At the base of Crack Baby in less than perfect conditions. Pic credit, Andy Houseman.

 I walked through the front door of my home for the winter, a modern two bedroom apartment in the centre of Chamonix. Neil Brodie and Kenton Cool were waiting. “Come on, pack your stuff.” They were about to whisk me away to Kandersteg in Switzerland to climb a 340m icefall called Crack Baby.

I had just returned to the apartment from two nights out climbing the Ginat on the north face of the Droits with Ross Hewitt. My left wrist, the one I was refusing to believe was broken, throbbed and had taken-on a red, angry appearance. “Don’t think I’m going to make it, my wrist is killing and I’ve run out of Voltarol.” Gutted didn’t cover it, but after one thousand metres, with, what I later found out was a break running horizontally across the head of the Radius, I had maxed out on tolerance to pain.

Brodie and Kenton left the apartment immediately and returned the following evening happy and buzzing – the climb that I wanted to climb as much as either of them had lived up to reputation for quality and experience.

Nearly every year since the broken wrist winter, I’ve been lusting for a chance to get to grips with Crack Baby but it has never happened, which for anyone who knows me will understand this is not a good situation to be around and this winter was shaping up for much of the same and I was beginning to resemble a cabin fever suffering Delbert Grady from Stanley Kubrick’s, The Shining. It was a good job I didn’t have a wife and children!  

Now, call me, up-my-own-arse, which is fine, but I have never envisaged having a problem in the actual physical climbing aspect of Crack Baby, no, this has never even entered into my small brain and as long as I get to the base of the route I have always been pretty assured that it will not be a problem, but there are other, more subtle glitches ready and waiting to stop the would be suitor than the actual climbing and the guide book tip, “Bring nerves of steel,” possibly rings true if  fresh snow is encountered.   

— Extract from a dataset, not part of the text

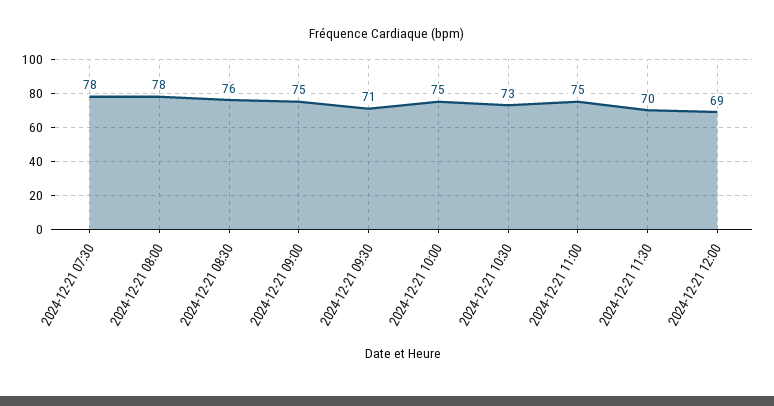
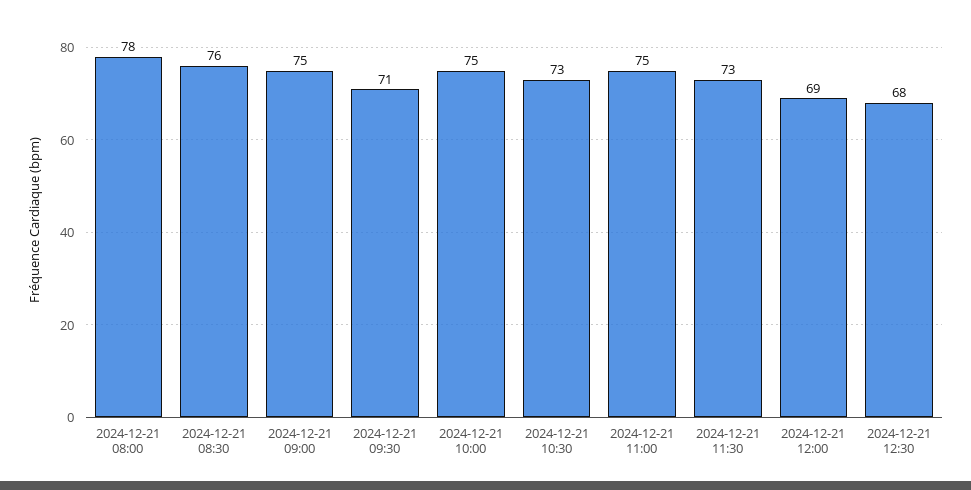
2024-12-21 07:30: 78 -> none
2024-12-21 11:30: 70 -> 73
2024-12-21 12:30: none -> 68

About six days ago on a clear and bright, perfect blue-sky morning I paid my first visit to Breitwangflue, the massive and imposing walls and home to Crack Baby, but I was partnered by The Catalogue MOG, Adam George, who had already climbed my long lusted climb, so we were there to try Alpha Säule, a 250m flow to the left. We had driven from Chamonix that morning, leaving at 3.45 am, and as we passed beneath the weaving ice-flow of Crack Baby, I attempted to ignore, but in my mind’s eye the image of throwing myself into the snow and refusing to move any farther until Adam agreed to climb the route was strong. Adam being so MOG would have just picked me up and slapped me, so my teenage strop didn’t occur and by midday we were successfully back and basking in the heavily tracked snow at the base of the climb feeling content. Well, I say content, I was certainly very happy to have climbed a great climb with Adam, but I had a niggle and as we walked away on one of the most perfect weather and conditions days ever, that niggle, niggled quite a lot. I jokingly suggested maybe would had time to throw a quick lap on Crack Baby but that probably would have been greedy and Adam had just bought a new hoover which I’m certain he was itching to try.


Adam, Catalogue MOG, George walking in to Alpha Säule, the flow directly above him with Crack Baby to his right.

Adam on pitch one of Alpha Säule.

Adam climbing one of the more meaty pitches of Alpha Säule no-doubt getting excited with the thought of using his newly acquired hoover.

A shining Catalogue MOG and some other bloke beneath Alpha Säule on a perfect weather day.

Roll forward about six days and here I was again in Kandersteg but this could have been a parallel life, in a parallel universe to my previous visit.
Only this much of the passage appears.